The MungleShow

– A Podcast & Radio Commentary

Corvair Share New Single “Sunday Runner”

Portland-based indie rock band Corvair, comprised of husband / wife duo Brian Naubert and Heather Larimer, are pleased to present “Sunday Runner,” the first single to be lifted from their self-titled, debut album out February 19, 2021 via Paper Walls in the US and WIAIWYA in the UK. The song and accompanying video, which was directed and edited by Naubert, premiered today at Northern Transmissions.


unnamed-3About the song the band says:
“Sunday Runner” is a song about a high altitude first date that turns into a tortuous affair–and the literal weekly habit of running around a lake to burn off the frustration of it all. The song is a riff-forward descent into synth rock, laden with emotionally pointillistic lyrics and cryptic turns of phrase. The tension builds until the song finally spills over into lush Mamas and Papas-inspired harmonies and a sweetly earnest pledge to do whatever it takes to keep the flame alive. “Sunday Runner” was mostly tracked (other than the drums), like the rest of the album, in our home studio during the COVID quarantine of Spring 2020 when we had nothing to do at night but argue via song lyrics about the finer points of our origin story and sift through 200 different organ sounds to find the right mix of Deep Purple and Yo La Tengo.
The husband / wife duo Brian Naubert and Heather Larimer are both seasoned musicians, having performed in bands such as Eux Autres, Ruston Mire and The Service Providers. Naubert and Larimer’s decades of separate music making have finally combined, culminating in this tour de force from two formidable songwriters. Corvair sounds like nothing you’ve ever heard and everything you’ve always loved.
The duo’s debut album charts a starcrossed love story over three decades, five cities, and six continents.

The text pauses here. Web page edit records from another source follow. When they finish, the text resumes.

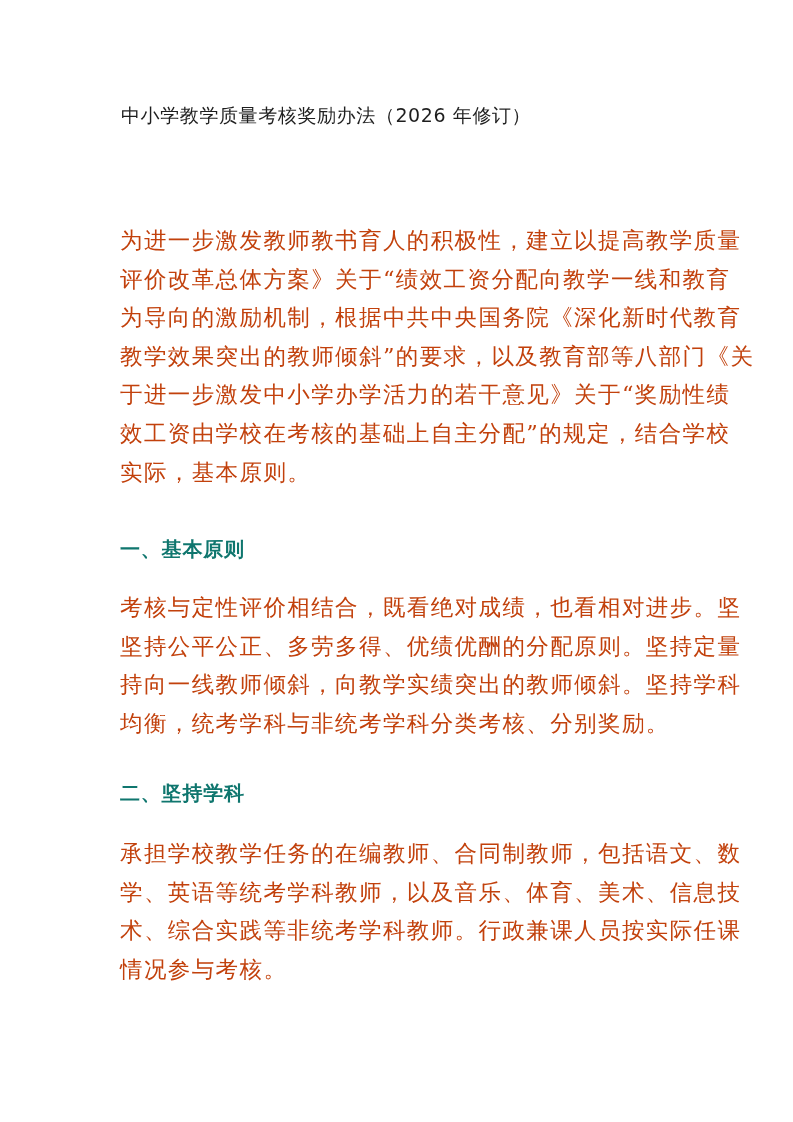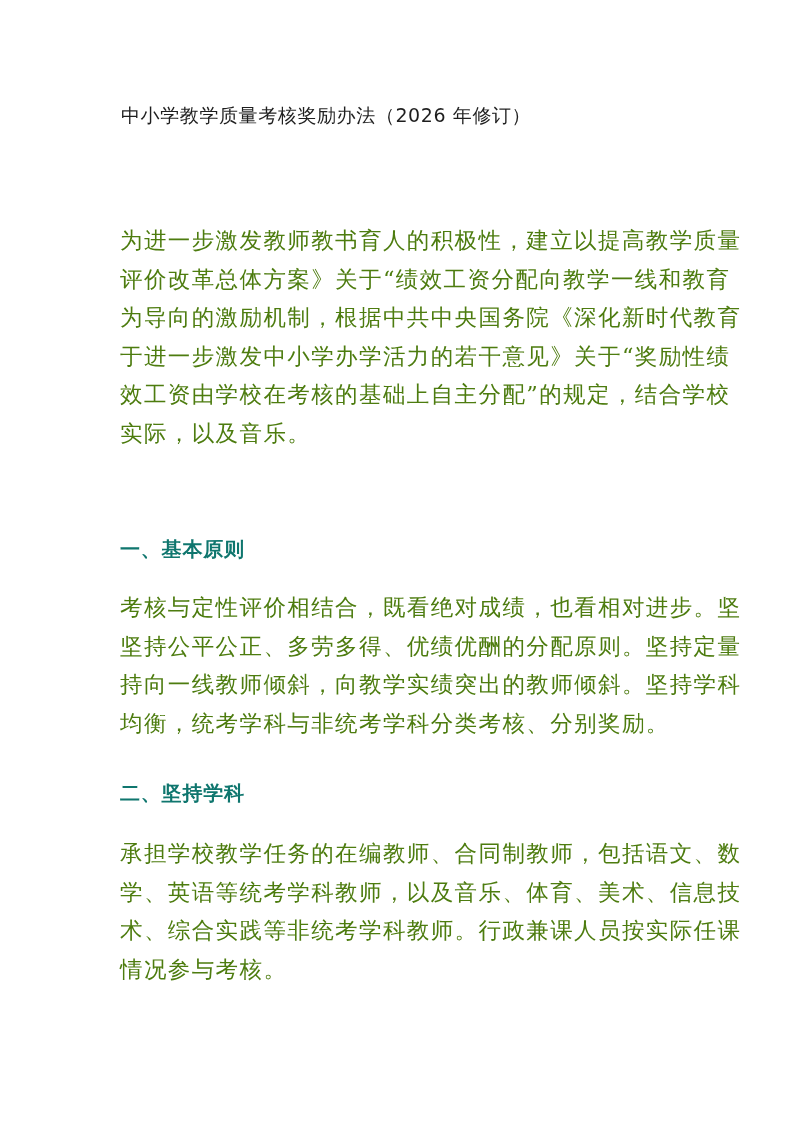--- a/index.html
+++ b/index.html
@@ -34,21 +34,21 @@
       color: #1e1e1e;
     }
     .para {
       position: absolute;
       left: 120px;
       width: 556px;
       font-family: "DejaVu Serif", "Liberation Serif", serif;
       font-size: 22.5px;
       line-height: 38.6px;
       letter-spacing: 1.4px;
-      color: #4d7c0f;
+      color: #c2410c;
       margin: 0;
     }
     .para .line {
       display: block;
       white-space: nowrap;
     }
     .heading {
       position: absolute;
       left: 120px;
       font-family: "DejaVu Sans", "Liberation Sans", sans-serif;
@@ -70,23 +70,24 @@
 <body>
 
 <div class="page">
 
   <div class="title">中小学教学质量考核奖励办法（2026 年修订）</div>
 
   <p class="para" id="p-intro">
     <span class="line">为进一步激发教师教书育人的积极性，建立以提高教学质量</span>
     <span class="line">评价改革总体方案》关于“绩效工资分配向教学一线和教育</span>
     <span class="line">为导向的激励机制，根据中共中央国务院《深化新时代教育</span>
+    <span class="line">教学效果突出的教师倾斜”的要求，以及教育部等八部门《关</span>
     <span class="line">于进一步激发中小学办学活力的若干意见》关于“奖励性绩</span>
     <span class="line">效工资由学校在考核的基础上自主分配”的规定，结合学校</span>
-    <span class="line">实际，以及音乐。</span>
+    <span class="line">实际，基本原则。</span>
   </p>
 
   <h2 class="heading" id="h-1">一、基本原则</h2>
 
   <p class="para" id="p-1">
     <span class="line">考核与定性评价相结合，既看绝对成绩，也看相对进步。坚</span>
     <span class="line">坚持公平公正、多劳多得、优绩优酬的分配原则。坚持定量</span>
     <span class="line">持向一线教师倾斜，向教学实绩突出的教师倾斜。坚持学科</span>
     <span class="line">均衡，统考学科与非统考学科分类考核、分别奖励。</span>
   </p>

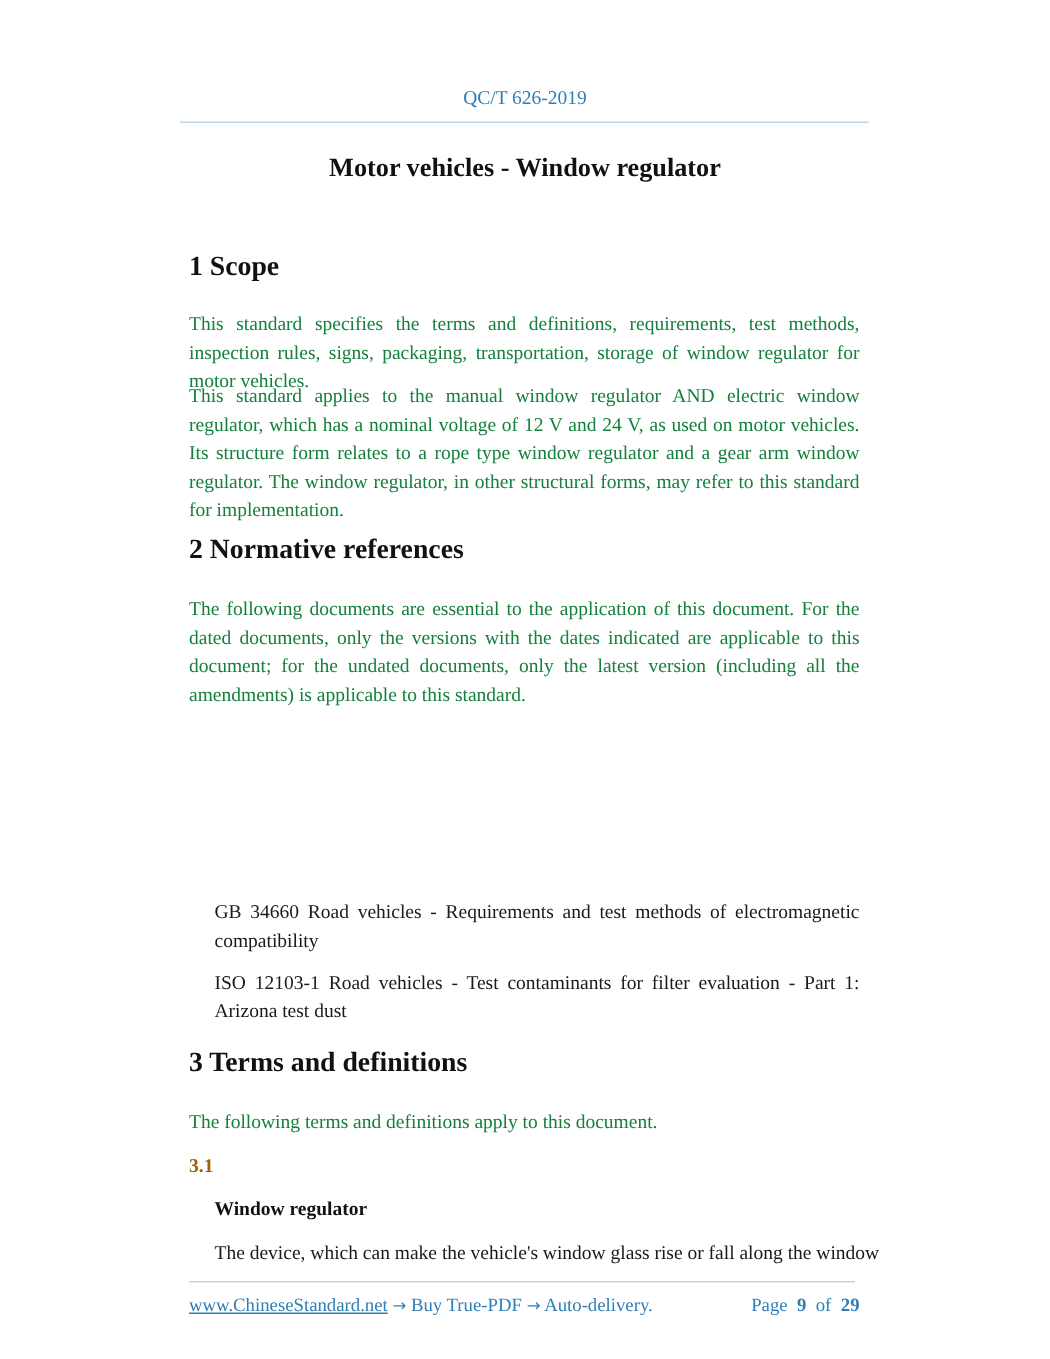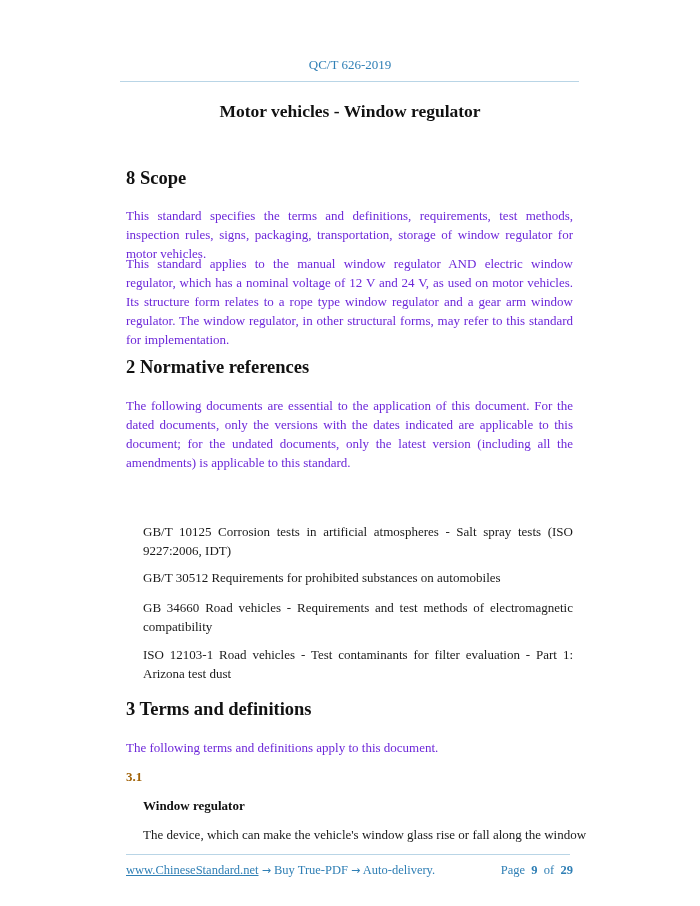--- a/index.html
+++ b/index.html
@@ -54,21 +54,21 @@
       left: 126px;
     }
     p.body {
       margin: 0;
       position: absolute;
       left: 126px;
       width: 447px;
       font-size: 13px;
       line-height: 19px;
       text-align: justify;
-      color: #6d28d9;
+      color: #15803d;
     }
     p.ref {
       margin: 0;
       position: absolute;
       left: 143px;
       width: 430px;
       font-size: 13px;
       line-height: 19px;
       text-align: justify;
       color: #1a1a1a;
@@ -132,29 +132,27 @@
 </head>
 <body>
 
 <div class="page">
 
   <div class="header-code">QC/T 626-2019</div>
   <div class="header-rule"></div>
 
   <div class="doc-title">Motor vehicles - Window regulator</div>
 
-  <h2 style="top:151px;">8 Scope</h2>
+  <h2 style="top:151px;">1 Scope</h2>
   <p class="body" style="top:189px;">This standard specifies the terms and definitions, requirements, test methods, inspection rules, signs, packaging, transportation, storage of window regulator for motor vehicles.</p>
   <p class="body" style="top:237px;">This standard applies to the manual window regulator AND electric window regulator, which has a nominal voltage of 12 V and 24 V, as used on motor vehicles. Its structure form relates to a rope type window regulator and a gear arm window regulator. The window regulator, in other structural forms, may refer to this standard for implementation.</p>
 
   <h2 style="top:340px;">2 Normative references</h2>
   <p class="body" style="top:379px;">The following documents are essential to the application of this document. For the dated documents, only the versions with the dates indicated are applicable to this document; for the undated documents, only the latest version (including all the amendments) is applicable to this standard.</p>
 
-  <p class="ref" style="top:505px;">GB/T 10125 Corrosion tests in artificial atmospheres - Salt spray tests (ISO 9227:2006, IDT)</p>
-  <p class="ref" style="top:551px;">GB/T 30512 Requirements for prohibited substances on automobiles</p>
   <p class="ref" style="top:581px;">GB 34660 Road vehicles - Requirements and test methods of electromagnetic compatibility</p>
   <p class="ref" style="top:628px;font-family:Liberation Serif, serif;">ISO 12103-1 Road vehicles - Test contaminants for filter evaluation - Part 1: Arizona test dust</p>
 
   <h2 style="top:682px;">3 Terms and definitions</h2>
   <p class="body" style="top:721px;">The following terms and definitions apply to this document.</p>
 
   <div class="sub-num" style="top:752px;">3.1</div>
   <div class="term-title" style="top:781px;">Window regulator</div>
   <div class="term-def" style="top:808px;font-family:Liberation Serif, serif;">The device, which can make the vehicle's window glass rise or fall along the window</div>
 

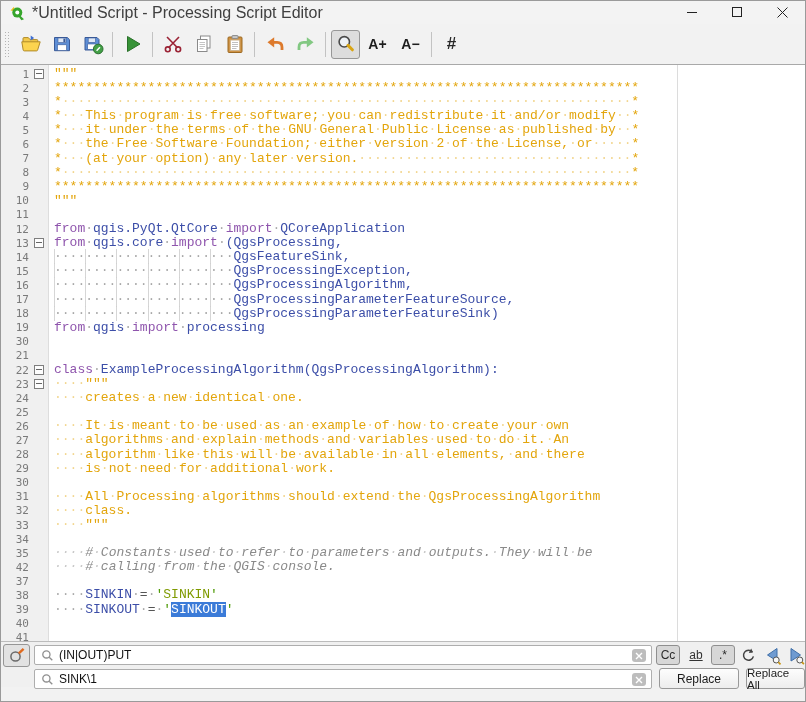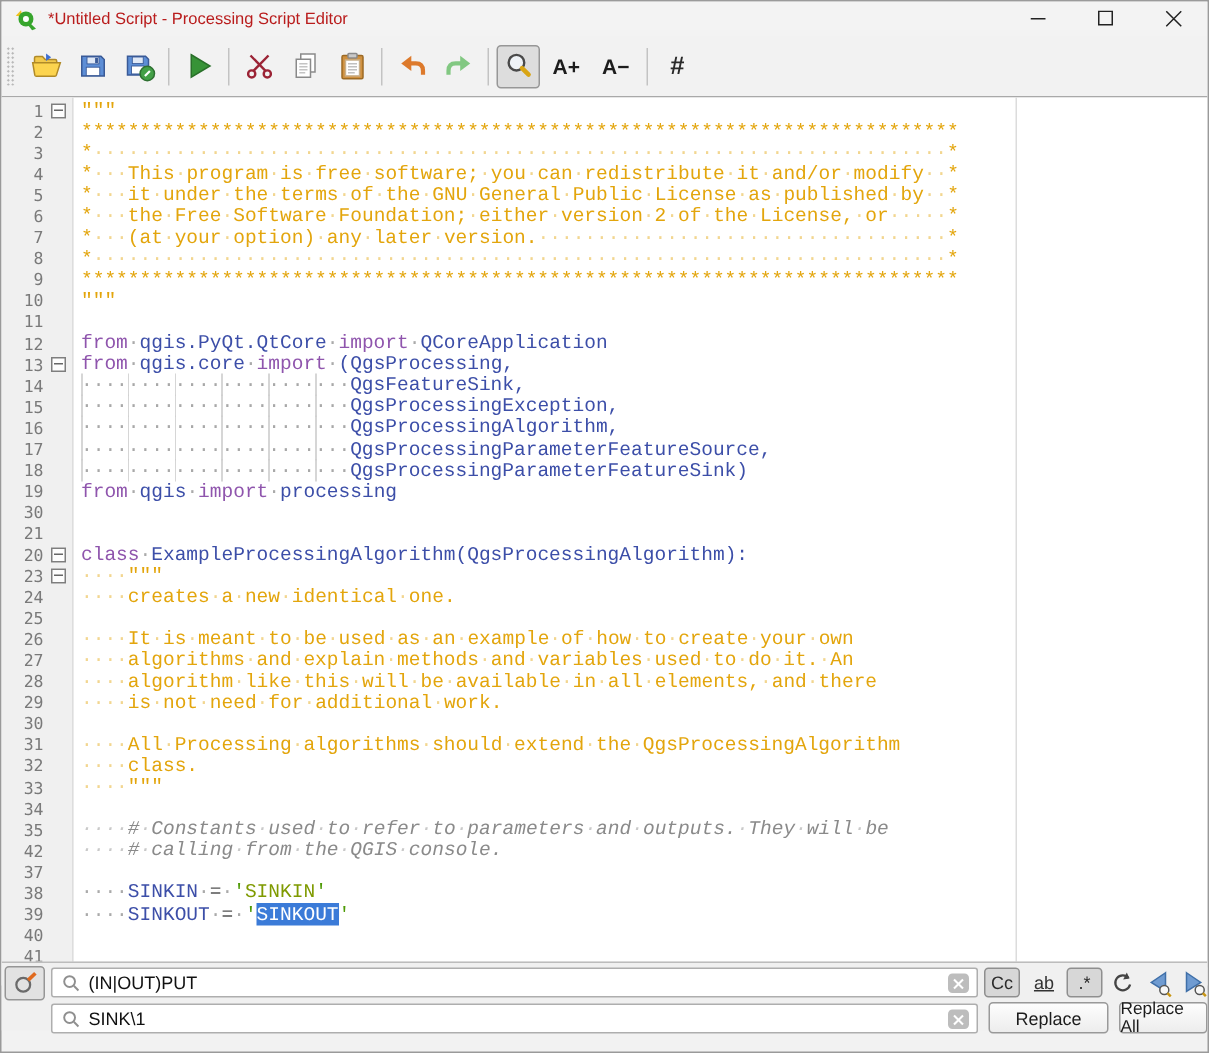--- a/index.html
+++ b/index.html
@@ -3,21 +3,21 @@
 <meta charset="utf-8">
 <style>
   html,body{margin:0;padding:0;background:#d8d8d8;}
   *{box-sizing:border-box;}
   .win{position:relative;width:806px;height:702px;background:#f2f2f2;border:1px solid #9a9a9a;
        overflow:hidden;font-family:"Liberation Sans",sans-serif;}
   
   .titlebar{position:absolute;left:0;top:0;width:100%;height:23px;background:#f3f3f3;
             display:flex;align-items:center;}
   .applogo{width:16px;height:16px;margin:0 7px 0 8px;display:flex;}
-  .title{font-size:11px;color:#b91c1c;flex:1;white-space:nowrap;}
+  .title{font-size:16px;color:#404040;flex:1;white-space:nowrap;}
   .wc{width:45px;height:23px;display:flex;align-items:center;justify-content:center;}
   .wc svg{display:block;}
   
   .toolbar{position:absolute;left:0;top:23px;width:100%;height:41px;background:#f2f2f2;
            border-bottom:1px solid #a9a9a9;display:flex;align-items:center;}
   .grip{width:6px;height:26px;margin:0 5px 0 3px;
         background-image:radial-gradient(#b3b3b3 34%,transparent 36%);background-size:3px 3px;}
   .tbtn{width:29px;height:29px;display:flex;align-items:center;justify-content:center;
         border:1px solid transparent;border-radius:3px;margin:0 1px;}
   .tbtn.pressed{background:#dddddd;border:1px solid #979797;}
@@ -323,21 +323,21 @@
             <span class="foldbox"></span>
           </span>
         </div>
         <div class="gl">
           <span class="ln">21</span>
           <span class="fb">
             <span class="foldbox"></span>
           </span>
         </div>
         <div class="gl">
-          <span class="ln">20</span>
+          <span class="ln">22</span>
           <span class="fb">
             <span class="foldbox has"></span>
           </span>
         </div>
         <div class="gl">
           <span class="ln">23</span>
           <span class="fb">
             <span class="foldbox has"></span>
           </span>
         </div>

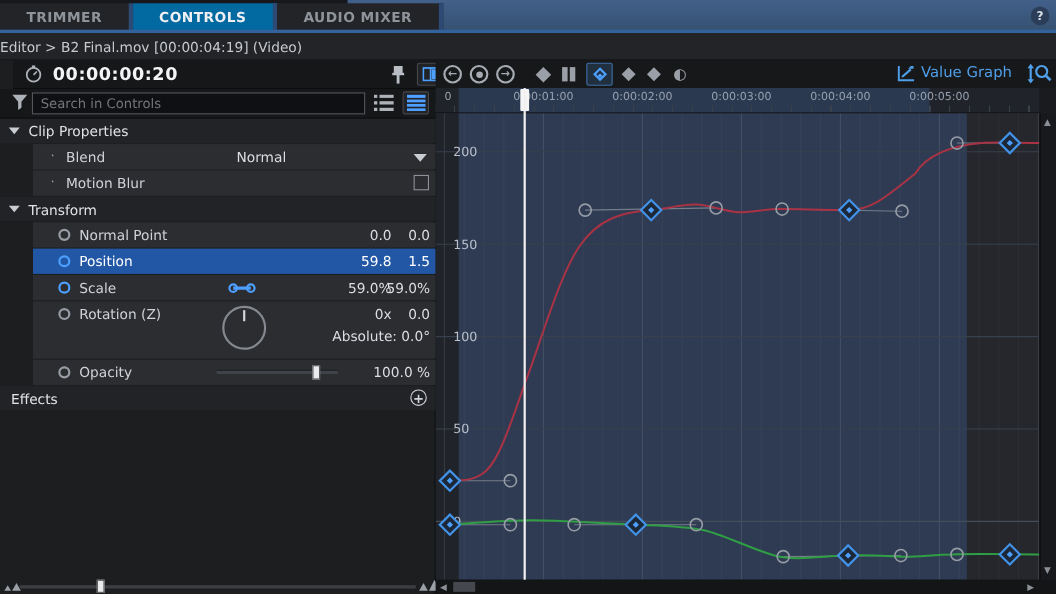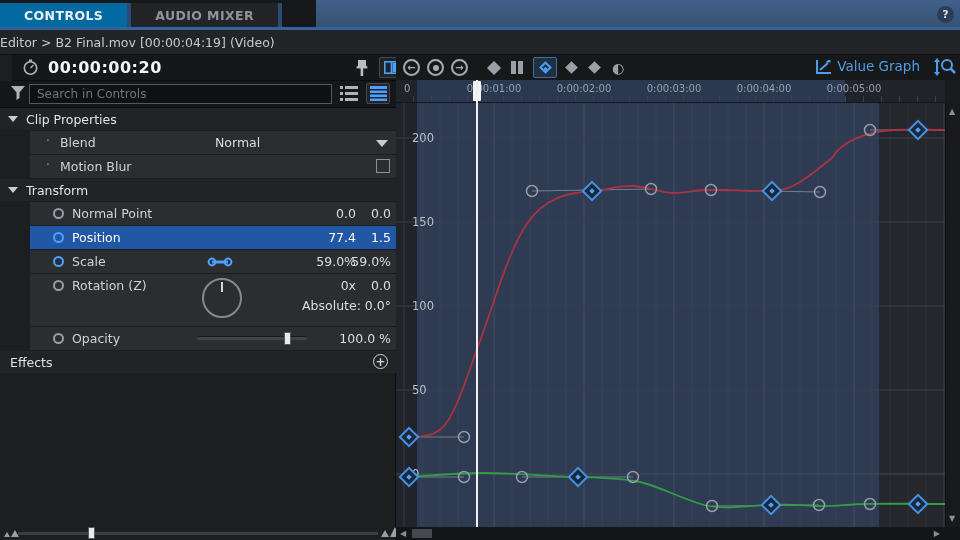--- a/index.html
+++ b/index.html
@@ -136,20 +136,21 @@
               border-radius:1px; }
 </style>
 </head>
 <body>
 
 <div class="app">
 
   <div class="abs tabbar">
     <div class="abs tabbar-blue"></div>
     <div class="abs tabs" id="tabs">
+        <div class="tab">TRIMMER</div>
         <div class="tab active">CONTROLS</div>
         <div class="tab">AUDIO MIXER</div>
       </div>
     <div class="abs tab-underline"></div>
     <div class="abs help-btn">?</div>
   </div>
 
   <div class="abs crumbbar">
     <span class="crumb">Editor &gt; B2 Final.mov [00:00:04:19] (Video)</span>
   </div>
@@ -228,21 +229,21 @@
         </div>
         <div class="prow">
           <div class="sw"></div>
           <div class="lbl" style="left: 42px;">Normal Point</div>
           <div class="pv" style="right: 40px;">0.0</div>
           <div class="pv" style="right: 5px;">0.0</div>
         </div>
         <div class="prow sel">
           <div class="sw on"></div>
           <div class="lbl" style="left: 42px;">Position</div>
-          <div class="pv" style="right: 40px;">77.4</div>
+          <div class="pv" style="right: 40px;">59.8</div>
           <div class="pv" style="right: 5px;">1.5</div>
         </div>
         <div class="prow">
           <div class="sw on"></div>
           <div class="lbl" style="left: 42px;">Scale</div>
           <div class="pv" style="right: 40px;">59.0%</div>
           <div class="pv" style="right: 5px;">59.0%</div>
           <svg width="26" height="10" style="position: absolute; left: 177px; top: 7px;">
             <line x1="5" y1="5" x2="21" y2="5" stroke="#4da0ff" stroke-width="3"></line>
             <circle cx="5" cy="5" r="3.4" fill="none" stroke="#4da0ff" stroke-width="2"></circle>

Spanning from atmospheric pop to jangly confessional, 70s AM to 90s FM, this work is laden with stunning lyrics and prodigious melodies, two voices leaping to meet in the ether. The album was largely created during the COVID pandemic shutdown of Spring 2020. It includes work with drummer Eric Eagle (Jesse Sykes, Wayne Horvitz) and engineer Martin Feveyear (Brandi Carlile, Mark Lanegan, Mudhoney), who also mixed the record.

Larimer explains, “Being stuck in a house together with very little outside influence made us more emotionally raw, definitely weirder, and also more patient and intricate in developing the songs. And because we were in a bubble, cooking dinners from paranoidly-disinfected groceries and listening to old records, really disparate references from some of our favorite music ended up colliding in odd ways–an emotional Judas Priest bridge, an anthemic Pixies outro, a spacey keyboard sound from Steve Miller, Jeff Lynne’s acoustic guitar tone, a Carpenters-style lush harmony. I think it’s a wonderfully weird record, but also very in-your-face pop because what else are you going to do when the world feels like it’s ending?”

Separately, Naubert and Larimer have created or appeared on more than 20 records. Heather’s musical mainstay was the garage pop band Eux Autres, broadly hailed as a “veritable cult classic” band, radio-debuted by the legendary John Peel, and featured in many shows, movies and commercials. Brian is a longtime fixture of the Northwest rock community, having played in vital bands such as Tube Top, Pop Sickle, and the critically-lauded Ruston Mire since 1993. More recently, Brian released his first solo record, Hoffabus and a record with the Pacific NW Supergroup, The Service Providers.